There is an urgent need for accurate and validated methods to measure plasma phosphorylated tau (p-Tau) biomarkers in Alzheimer's disease (AD). In this study, we compared the performance of new commercially available plasma p-Tau217 assay developed by ALZpath to other established p-Tau assays in an autopsy-confirmed sample. We included 72 participants from the Arizona Study of Aging and Neurodegenerative Disorders cohort, with antemortem plasma assessments and postmortem neuropathological examination. Plasma p-Tau217 was measured using the single molecule arrays (SIMOA)-based ALZpath immunoassay and plasma p-Tau217 and p-Tau181 were analyzed with mesoscale discovery (MSD)-based immunoassays developed by Lilly Research Laboratories. Plasma biomarkers were compared with densities of post-mortem-assessed amyloid plaques and neurofibrillary changes. Levels of p-Tau217, p-Tau217 and p-Tau181 were significantly associated with plaque (partial Spearman ρ = 0.58, ρ = 0.78, ρ = 0.65; p < 0.001) and neurofibrillary (ρ = 0.26, ρ = 0.51, ρ = 0.37; p < 0.05) density scores, adjusting for age, sex, and time of interval between blood sampling and death. All three biomarkers were also significantly associated with plaque density scores (p-Tau217, ρ = 0.53; p-Tau217, ρ = 0.73; p-Tau181, ρ = 0.59; p < 0.001), when additionally adjusting for neurofibrillary density scores. However, only p-Tau217 was significantly associated with neurofibrillary density scores (ρ = 0.32, p = 0.022), when adjusting for plaque density scores. The correlations of p-Tau217 and p-Tau181 with plaque density scores were comparable, whereas p-Tau217 exhibited significantly higher correlations with plaques (p≤0.015) and neurofibrillary changes (p≤0.004) than p-Tau217. While p-Tau217 and p-Tau181 predicted the presence of Alzheimer's disease neuropathological change (ADNC), Braak staging (Braak 0-IV vs. Braak V-VI) and CERAD neuritic plaque classification (low/sparse vs. moderate/frequent) with similar accuracies (area under the curve [AUC], 0.74-0.79), p-Tau217 AUCs were significantly higher (AUC,0.82-0.89, p≤0.024) than the AUCs of p-Tau217. In conclusion, p-Tau217 exhibited similar performance as p-Tau181 but its correlations with core measures of AD pathology were significantly lower in comparison with p-Tau217. Future studies are warranted to replicate these findings in larger independent cohorts.

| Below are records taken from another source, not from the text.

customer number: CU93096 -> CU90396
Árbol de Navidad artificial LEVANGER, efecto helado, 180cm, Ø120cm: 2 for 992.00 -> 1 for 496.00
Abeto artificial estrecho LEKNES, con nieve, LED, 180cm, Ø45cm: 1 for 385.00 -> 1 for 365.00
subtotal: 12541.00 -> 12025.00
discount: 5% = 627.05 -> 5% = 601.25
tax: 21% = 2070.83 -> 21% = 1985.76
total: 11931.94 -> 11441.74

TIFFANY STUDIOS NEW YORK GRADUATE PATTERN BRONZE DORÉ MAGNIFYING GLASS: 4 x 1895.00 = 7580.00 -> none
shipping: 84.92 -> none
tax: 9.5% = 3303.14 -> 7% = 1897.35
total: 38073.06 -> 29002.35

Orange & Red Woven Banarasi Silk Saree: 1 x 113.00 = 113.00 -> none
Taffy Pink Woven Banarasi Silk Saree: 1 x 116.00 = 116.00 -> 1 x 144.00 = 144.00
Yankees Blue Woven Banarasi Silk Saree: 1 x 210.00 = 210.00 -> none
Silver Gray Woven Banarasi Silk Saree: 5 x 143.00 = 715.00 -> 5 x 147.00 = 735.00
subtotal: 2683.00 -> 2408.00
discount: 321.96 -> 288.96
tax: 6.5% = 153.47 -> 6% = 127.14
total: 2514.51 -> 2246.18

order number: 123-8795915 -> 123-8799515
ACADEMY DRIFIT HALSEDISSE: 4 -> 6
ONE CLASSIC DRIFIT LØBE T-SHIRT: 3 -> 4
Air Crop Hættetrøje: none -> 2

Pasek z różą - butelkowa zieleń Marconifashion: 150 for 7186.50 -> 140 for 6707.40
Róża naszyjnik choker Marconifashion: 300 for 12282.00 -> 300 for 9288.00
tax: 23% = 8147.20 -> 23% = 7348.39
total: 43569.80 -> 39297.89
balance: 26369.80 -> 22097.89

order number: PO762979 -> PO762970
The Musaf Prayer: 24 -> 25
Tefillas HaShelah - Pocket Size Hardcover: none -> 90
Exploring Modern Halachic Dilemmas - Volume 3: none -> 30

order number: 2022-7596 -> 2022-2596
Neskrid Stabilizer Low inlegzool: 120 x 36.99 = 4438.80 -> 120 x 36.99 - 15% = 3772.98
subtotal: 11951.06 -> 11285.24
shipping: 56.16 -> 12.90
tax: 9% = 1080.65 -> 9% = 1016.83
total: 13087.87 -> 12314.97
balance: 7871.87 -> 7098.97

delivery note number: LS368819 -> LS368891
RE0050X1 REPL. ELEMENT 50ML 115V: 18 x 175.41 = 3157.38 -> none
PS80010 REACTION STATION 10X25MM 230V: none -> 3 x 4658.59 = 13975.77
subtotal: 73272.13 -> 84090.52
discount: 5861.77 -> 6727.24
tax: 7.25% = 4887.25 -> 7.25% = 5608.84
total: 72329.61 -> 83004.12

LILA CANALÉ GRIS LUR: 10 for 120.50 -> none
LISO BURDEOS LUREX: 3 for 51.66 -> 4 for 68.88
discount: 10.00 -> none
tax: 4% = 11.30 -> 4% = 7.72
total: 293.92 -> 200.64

迫切需要准确且经过验证的方法来测量阿尔茨海默病(AD)患者血浆中的磷酸化tau(p-Tau)生物标志物。在本研究中,我们在经尸检确诊的样本中,将ALZpath公司新推出的商业化血浆p-Tau217检测方法与其他已确立的p-Tau检测方法的性能进行了比较。我们纳入了来自亚利桑那衰老与神经退行性疾病研究队列的72名参与者,他们均进行了生前血浆评估和死后神经病理学检查。使用基于单分子阵列(SIMOA)的ALZpath免疫测定法测量血浆p-Tau217,并使用礼来研究实验室开发的基于中尺度发现(MSD)的免疫测定法分析血浆p-Tau217和p-Tau181。将血浆生物标志物与死后评估的淀粉样斑块密度和神经原纤维变化进行比较。在调整年龄、性别以及采血与死亡之间的时间间隔后,p-Tau217、p-Tau217和p-Tau181的水平与斑块(偏斯皮尔曼相关系数ρ = 0.58、ρ = 0.78、ρ = 0.65;p < 0.001)和神经原纤维(ρ = 0.26、ρ = 0.51、ρ = 0.37;p < 0.05)密度评分显著相关。在进一步调整神经原纤维密度评分后,所有三种生物标志物也与斑块密度评分显著相关(p-Tau217,ρ = 0.53;p-Tau217,ρ = 0.73;p-Tau181,ρ = 0.59;p < 0.001)。然而,在调整斑块密度评分后,只有p-Tau217与神经原纤维密度评分显著相关(ρ = 0.32,p = 0.022)。p-Tau217和p-Tau181与斑块密度评分的相关性相当,而与p-Tau217相比,p-Tau217与斑块(p≤0.015)和神经原纤维变化(p≤0.004)的相关性显著更高。虽然p-Tau217和p-Tau181预测阿尔茨海默病神经病理学改变(ADNC)、Braak分期(Braak 0-IV与Braak V-VI)和CERAD神经炎性斑块分类(低/稀疏与中度/频繁)的准确率相似(曲线下面积[AUC],0.74 - 0.79),但p-Tau217的AUC显著高于p-Tau217的AUC(AUC,0.82 - 0.89,p≤0.024)。总之,p-Tau217表现出与p-Tau181相似的性能,但与p-Tau217相比,其与AD病理学核心指标的相关性显著更低。未来的研究有必要在更大的独立队列中重复这些发现。